What the task asks
Only the lines from the one containing "BMW 3 Series" to the end of the listing below are wanted, repeated exactly.
------------------------------
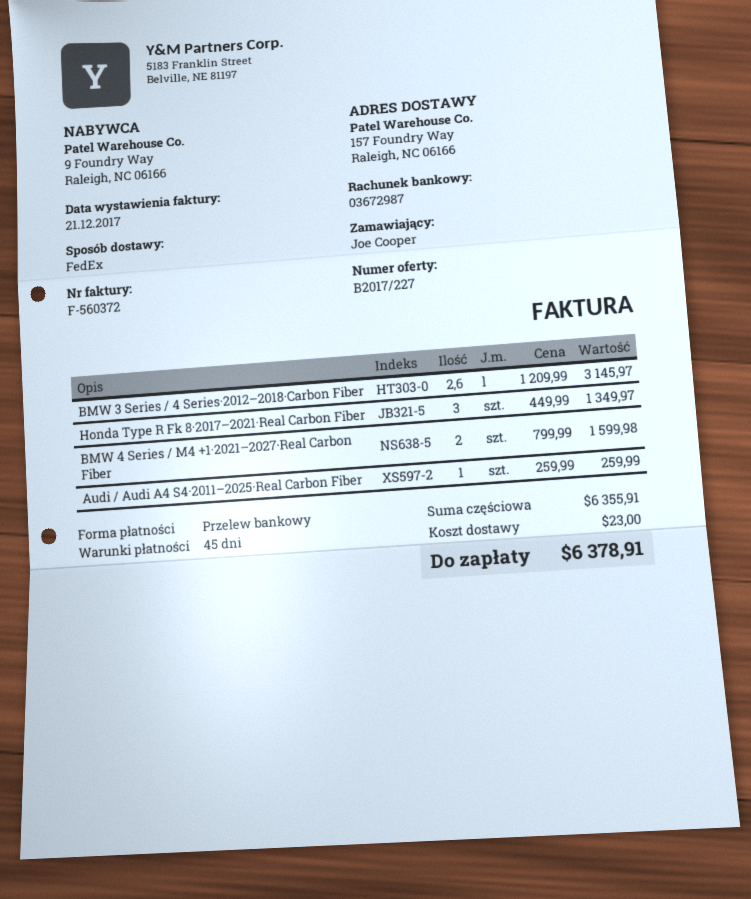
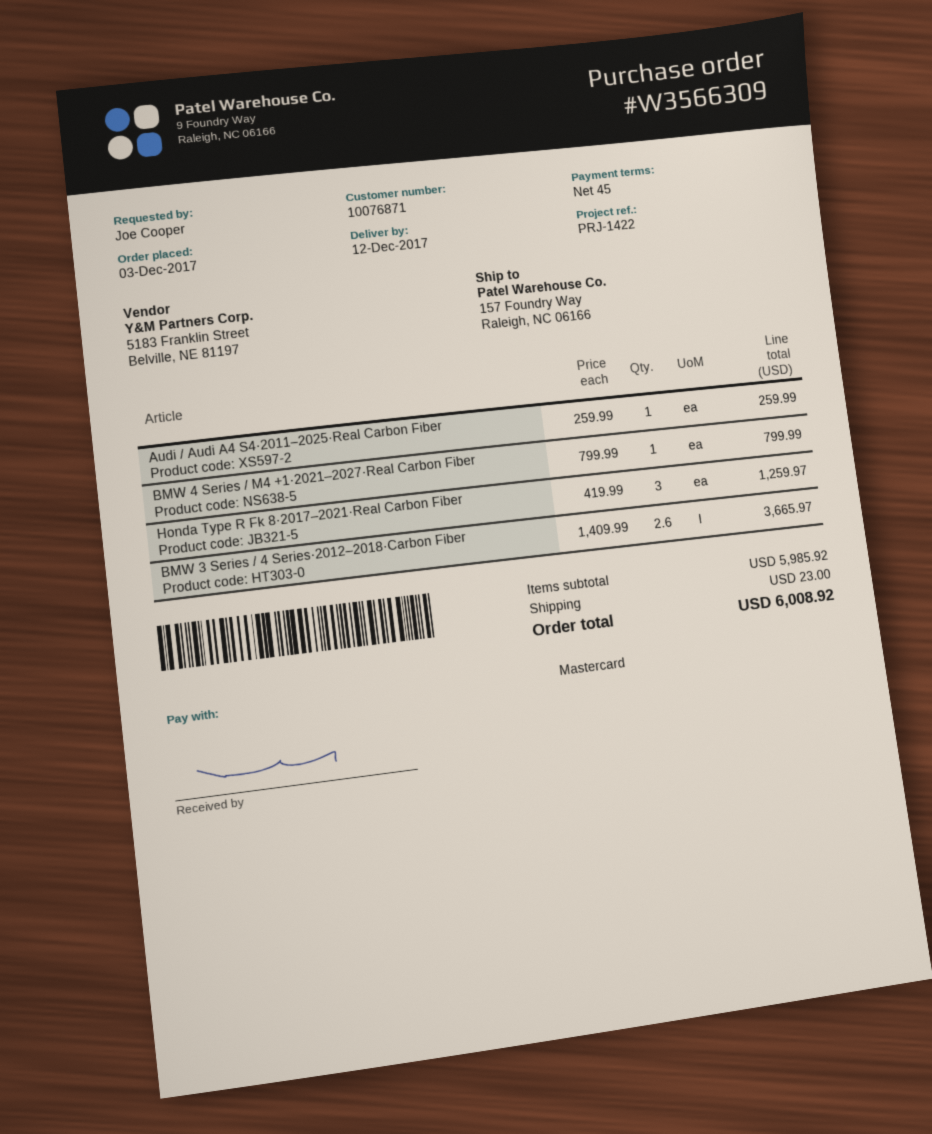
payment method: bank transfer -> Mastercard
BMW 3 Series / 4 Series·2012–2018·Carbon Fiber: 2.6 x 1209.99 = 3145.97 -> 2.6 x 1409.99 = 3665.97
Honda Type R Fk 8·2017–2021·Real Carbon Fiber: 3 x 449.99 = 1349.97 -> 3 x 419.99 = 1259.97
BMW 4 Series / M4 +1·2021–2027·Real Carbon Fiber: 2 x 799.99 = 1599.98 -> 1 x 799.99 = 799.99
subtotal: 6355.91 -> 5985.92
total: 6378.91 -> 6008.92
------------------------------
Answer below
BMW 3 Series / 4 Series·2012–2018·Carbon Fiber: 2.6 x 1209.99 = 3145.97 -> 2.6 x 1409.99 = 3665.97
Honda Type R Fk 8·2017–2021·Real Carbon Fiber: 3 x 449.99 = 1349.97 -> 3 x 419.99 = 1259.97
BMW 4 Series / M4 +1·2021–2027·Real Carbon Fiber: 2 x 799.99 = 1599.98 -> 1 x 799.99 = 799.99
subtotal: 6355.91 -> 5985.92
total: 6378.91 -> 6008.92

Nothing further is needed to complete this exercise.